For questions about geometric shapes, congruences, similarities, transformations, as well as the properties of classes of figures, points, lines, and angles.

Geometry is one of the classical disciplines of math. It is derived from two Latin words, "geo" + "metron" meaning earth & measurement. Thus it is concerned with the properties and relations of points, lines, surfaces, solids, and higher dimensional analogs. Since its earliest days, geometry has served as a practical guide for measuring lengths, areas, and volumes, and geometry is still used for this purpose today. Geometry is important because the world is made up of different shapes and spaces.

Geometry has applications to many fields, including art, architecture, physics, as well as to other branches of mathematics.

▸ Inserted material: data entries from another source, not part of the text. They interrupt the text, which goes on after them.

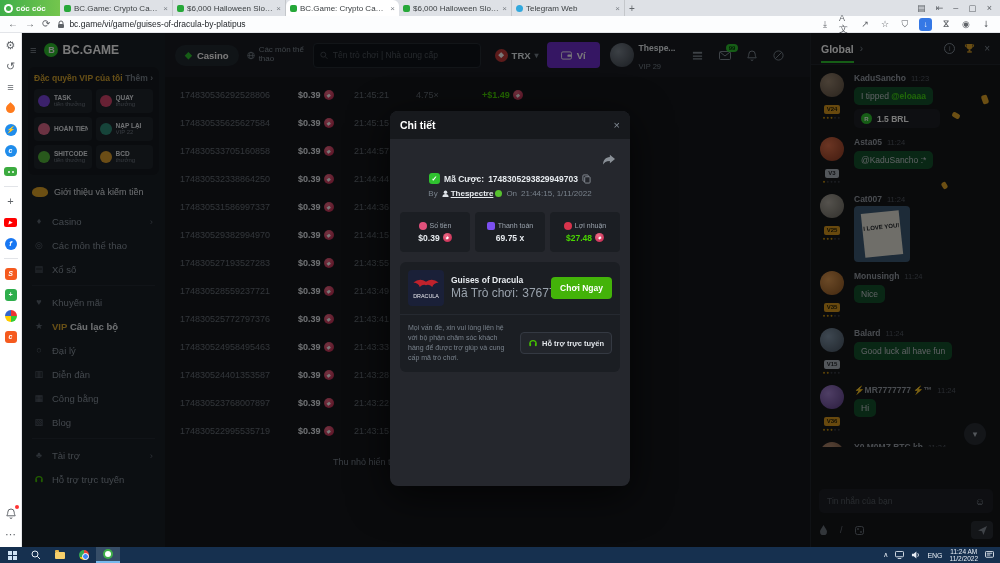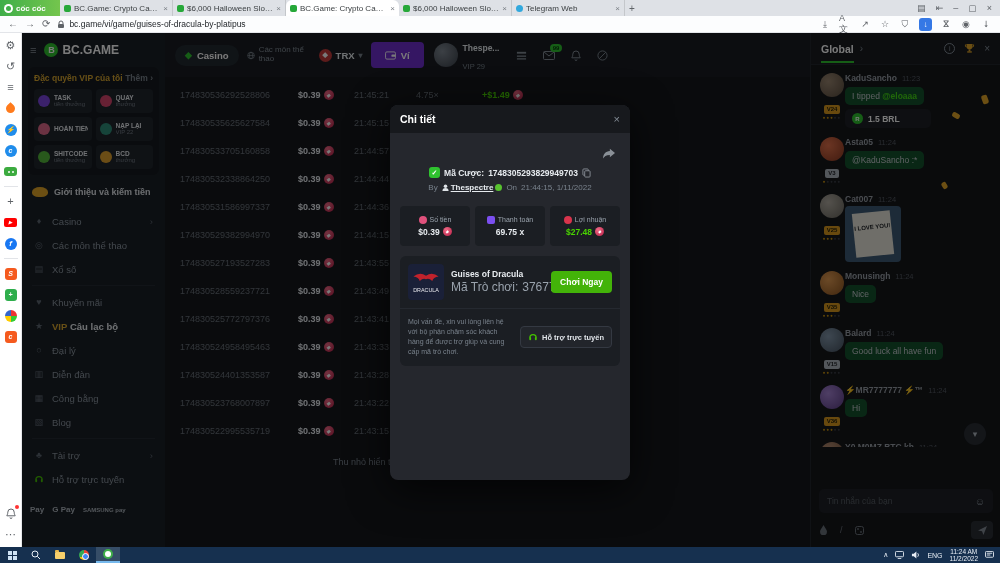--- a/index.html
+++ b/index.html
@@ -51,21 +51,21 @@
 .bclogoic{width:14px;height:14px;border-radius:50%;background:#2fc22f;color:#fff;font-size:9px;font-weight:bold;display:flex;align-items:center;justify-content:center}
 .vipbox{margin:4px 6px;background:#161b20;border-radius:6px;padding:6px}
 .viptitle{display:flex;align-items:flex-start;justify-content:space-between;font-size:8.5px;font-weight:bold;color:#d8a62f}
 .vipmore{color:#79828c;font-weight:bold}
 .tilegrid{display:grid;grid-template-columns:1fr 1fr;gap:4px;margin-top:6px}
 .tile{background:#20262d;border-radius:4px;height:24px;display:flex;align-items:center;gap:4px;padding:0 4px;overflow:hidden}
 .tileic{width:12px;height:12px;border-radius:50%;flex:none}
 .tiletxt{line-height:1.1;overflow:hidden}
 .tiletxt b{display:block;font-size:6.5px;color:#e7ebef;white-space:nowrap}
 .tiletxt i{display:block;font-style:normal;font-size:6px;color:#747d87;white-space:nowrap}
-.refrow{display:flex;align-items:flex-end;gap:6px;padding:8px 10px;color:#dfe3e8;font-size:9px;font-weight:bold}
+.refrow{display:flex;align-items:flex-end;gap:6px;padding:8px 10px;color:#dfe3e8;font-size:9px;font-weight:normal}
 .coinpile{width:16px;height:10px;background:#e2a528;border-radius:50% 50% 40% 40%;flex:none}
 .menu{padding:4px 0}
 .mitem{display:flex;align-items:center;gap:8px;padding:0 12px;height:24px;font-size:9.5px;color:#8b95a0}
 .mitem .mic{width:10px;text-align:center;color:#5d6671;font-size:9px}
 .mitem .chev{margin-left:auto;color:#5d6671}
 .mdiv{border-top:1px solid #252b32;margin:4px 10px}
 .vipgold{color:#d8a62f;font-weight:bold}
 .viplabel{color:#e7ebef;font-weight:bold}
 .payrow{display:flex;align-items:center;gap:8px;padding:10px 8px;color:#aeb6bf;font-size:8px;font-weight:bold}
 .paysam{font-size:6px;line-height:1;text-align:left}
@@ -104,21 +104,21 @@
 .empty{position:absolute;left:430px;top:50px;width:200px;text-align:center;color:#565e67;font-size:9.5px}
 .empty svg{display:block;margin:0 auto 8px}
 
 .bcchat{position:absolute;right:0;top:0;width:190px;height:514px;background:#15171b;border-left:1px solid #23272d}
 .chathdr{height:32px;display:flex;align-items:center;gap:6px;padding:0 10px;background:#191c21;border-bottom:1px solid #23272d}
 .chattitle{color:#fff;font-weight:bold;font-size:10.5px;border-bottom:2px solid #2fc22f;padding:8px 0 6px}
 .chathdr .chev{color:#79828c;font-size:10px}
 .chathdrics{margin-left:auto;display:flex;align-items:center;gap:9px;color:#848d97;font-size:10px}
 .infoc{width:11px;height:11px;border:1px solid #848d97;border-radius:50%;font-size:7px;display:flex;align-items:center;justify-content:center}
 .msgs{position:absolute;left:0;top:36px;width:190px;height:378px;overflow:hidden;padding:4px 8px}
-.msg{display:flex;gap:0;margin-bottom:9px}
+.msg{display:flex;gap:9px;margin-bottom:9px}
 .mleft{width:26px;flex:none;text-align:center}
 .avatar{width:24px;height:24px;border-radius:50%;margin:0 auto}
 .m0 .avatar{background:radial-gradient(circle at 35% 35%,#9a8671,#5a4c3e)}
 .m1 .avatar{background:radial-gradient(circle at 35% 35%,#e0704a,#8a3a22)}
 .m2 .avatar{background:radial-gradient(circle at 35% 35%,#b0aba1,#6a665e)}
 .m3 .avatar{background:radial-gradient(circle at 35% 35%,#e09a52,#8a5420)}
 .m4 .avatar{background:radial-gradient(circle at 35% 35%,#8296aa,#45525f)}
 .m5 .avatar{background:radial-gradient(circle at 35% 35%,#a482d2,#5b3e85)}
 .m6 .avatar{background:radial-gradient(circle at 35% 35%,#bd9479,#6e4e38)}
 .vbadge{display:inline-block;margin-top:2px;background:#d99a1f;color:#26200a;font-size:6px;font-weight:bold;border-radius:2px;padding:0 3px;line-height:9px}
@@ -137,21 +137,21 @@
 .paper{width:38px;height:44px;background:#e8e6dc;transform:rotate(-6deg);font-size:6px;font-weight:bold;color:#23262a;text-align:center;padding-top:12px;line-height:1.2}
 .coindecor{position:absolute;background:#e2a528;border-radius:2px;z-index:5}
 .scrolldn{position:absolute;right:14px;bottom:102px;width:22px;height:22px;border-radius:50%;background:#2a2e35;color:#aeb6bf;display:flex;align-items:center;justify-content:center;font-size:9px}
 .chatinput{position:absolute;left:8px;bottom:34px;width:174px;height:24px;background:#1e2126;border-radius:5px;display:flex;align-items:center;padding:0 8px;gap:6px}
 .chatinput input{flex:1;background:transparent;border:none;outline:none;color:#c6ccd2;font-size:8.5px;font-family:"Liberation Sans",sans-serif}
 .chatinput input::placeholder{color:#565c64}
 .smiley{color:#848d97;font-size:10px}
 .chatftr{position:absolute;left:8px;bottom:8px;width:174px;display:flex;align-items:center;gap:12px;color:#6a7179;font-size:9px}
 .sendbtn{margin-left:auto;width:22px;height:18px;background:#2a2e35;border-radius:4px;display:flex;align-items:center;justify-content:center}
 
-.modal{position:absolute;left:368px;top:72px;width:240px;height:375px;background:#25272d;border-radius:8px;z-index:50;box-shadow:0 10px 40px rgba(0,0,0,.7)}
+.modal{position:absolute;left:368px;top:78px;width:240px;height:375px;background:#25272d;border-radius:8px;z-index:50;box-shadow:0 10px 40px rgba(0,0,0,.7)}
 .modalh{height:28px;background:#17191d;border-radius:8px 8px 0 0;display:flex;align-items:center;justify-content:space-between;padding:0 10px;color:#fff;font-weight:bold;font-size:10.5px}
 .modalx{color:#848d97;font-weight:normal;font-size:11px}
 .sharerow{display:flex;justify-content:flex-end;padding:14px 14px 0}
 .betline{display:flex;align-items:center;justify-content:center;gap:4px;margin-top:8px;color:#e7ebef;font-size:8.5px;font-weight:bold}
 .shield{width:11px;height:11px;border-radius:3px;background:#2fc22f;color:#fff;font-size:7px;display:flex;align-items:center;justify-content:center;flex:none}
 .byline{display:flex;align-items:center;justify-content:center;gap:4px;margin-top:5px;font-size:8px;color:#79828c}
 .player{color:#e7ebef;font-weight:bold;text-decoration:underline;display:flex;align-items:center;gap:2px}
 .frog{width:7px;height:7px;border-radius:50%;background:#58c22f;display:inline-block}
 .statrow{display:flex;gap:5px;padding:0 10px;margin-top:14px}
 .scard{flex:1;background:#1b1e23;border-radius:4px;height:40px;display:flex;flex-direction:column;align-items:center;justify-content:center;gap:3px}
@@ -418,41 +418,43 @@
             <span class="mic">
               <svg width="10" height="10" viewBox="0 0 16 16">
                 <path d="M3 9a5 5 0 0 1 10 0" stroke="#45c200" fill="none" stroke-width="2"></path>
                 <rect x="2" y="8" width="3" height="5" rx="1.5" fill="#45c200"></rect>
                 <rect x="11" y="8" width="3" height="5" rx="1.5" fill="#45c200"></rect>
               </svg>
             </span>
             <span>Hỗ trợ trực tuyến</span>
           </div>
       </div>
-      <div class="payrow">
-        <span> <span>Pay</span></span>
-        <span><span>G Pay</span></span>
-        <span class="paysam"><span>SAMSUNG pay</span></span>
-      </div>
     </div>
 
     <div class="bcmain">
       <div class="mainhdr">
         <div class="casinotab">
             <span class="diam">◆</span>
             <span>Casino</span>
           </div>
         <div class="sportstab">
             <svg width="11" height="11" viewBox="0 0 12 12">
               <circle cx="6" cy="6" r="5" stroke="#848d97" fill="none"></circle>
               <ellipse cx="6" cy="6" rx="2.3" ry="5" stroke="#848d97" fill="none"></ellipse>
               <path d="M1 6h10" stroke="#848d97"></path>
             </svg>
             <span>Các môn thể thao</span>
           </div>
+        <div class="searchbox">
+          <svg width="9" height="9" viewBox="0 0 10 10">
+              <circle cx="4" cy="4" r="3" stroke="#4f565e" fill="none"></circle>
+              <path d="M6.3 6.3 9 9" stroke="#4f565e"></path>
+            </svg>
+          <input readonly="" placeholder="Tên trò chơi | Nhà cung cấp" style="">
+        </div>
         <div class="cursel">
             <span class="trxcoin">◆</span>
             <span>TRX</span>
             <span class="chevd">▾</span>
           </div>
         <div class="walletbtn">
             <svg width="11" height="9" viewBox="0 0 12 10">
               <rect x="0.5" y="1" width="11" height="8" rx="1.5" fill="none" stroke="#fff"></rect>
               <rect x="7" y="4" width="4.5" height="2.5" rx="1" fill="#fff"></rect>
             </svg>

Sub-fields of contemporary geometry:

$1.\quad$ Algebraic geometry – is a branch of geometry studying zeroes of multivariate polynomials. It includes the linear and polynomial algebraic equations used for finding these sets of zeros. The applications of algebraic geometry include cryptography, string theory, etc.

$2.\quad$ Discrete geometry – is concerned with the relative positions of simple geometric objects, such as points, lines, triangles, circles etc.

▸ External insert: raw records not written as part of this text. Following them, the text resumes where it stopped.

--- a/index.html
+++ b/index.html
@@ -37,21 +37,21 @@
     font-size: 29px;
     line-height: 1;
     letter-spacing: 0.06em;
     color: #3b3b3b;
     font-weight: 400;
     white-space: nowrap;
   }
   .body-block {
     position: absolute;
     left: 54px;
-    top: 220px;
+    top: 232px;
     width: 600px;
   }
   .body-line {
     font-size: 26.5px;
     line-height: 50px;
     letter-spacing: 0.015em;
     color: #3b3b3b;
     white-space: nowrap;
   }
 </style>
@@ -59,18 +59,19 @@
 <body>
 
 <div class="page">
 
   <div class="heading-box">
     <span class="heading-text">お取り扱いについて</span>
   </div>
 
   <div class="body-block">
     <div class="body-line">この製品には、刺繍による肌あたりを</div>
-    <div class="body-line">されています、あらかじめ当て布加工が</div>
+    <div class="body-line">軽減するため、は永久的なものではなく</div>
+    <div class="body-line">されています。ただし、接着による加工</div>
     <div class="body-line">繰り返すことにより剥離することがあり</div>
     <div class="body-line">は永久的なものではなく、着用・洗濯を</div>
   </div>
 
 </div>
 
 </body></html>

$3.\quad$ Differential geometry – uses techniques of algebra and calculus for problem-solving. The applications of differential geometry include general relativity in physics, etc.

$4.\quad$ Euclidean geometry – The study of plane and solid figures on the basis of axioms and theorems including points, lines, planes, angles, congruence, similarity, solid figures. It has a wide range of applications in computer science, modern mathematics problem solving, crystallography etc.

$5.\quad$ Convex geometry – includes convex shapes in Euclidean space using techniques of real analysis. It has application in optimization and functional analysis in number theory.

$6.\quad$ Topology – is concerned with properties of space under continuous mapping. Its application includes consideration of compactness, completeness, continuity, filters, function spaces, grills, clusters and bunches, hyperspace topologies, initial and final structures, metric spaces, metrization, nets, proximal continuity, proximity spaces, separation axioms, and uniform spaces.

$7.\quad$ Plane geometry – This wing of geometry deals with flat shapes which can be drawn on a piece of paper. These include lines, circles & triangles of two dimensions.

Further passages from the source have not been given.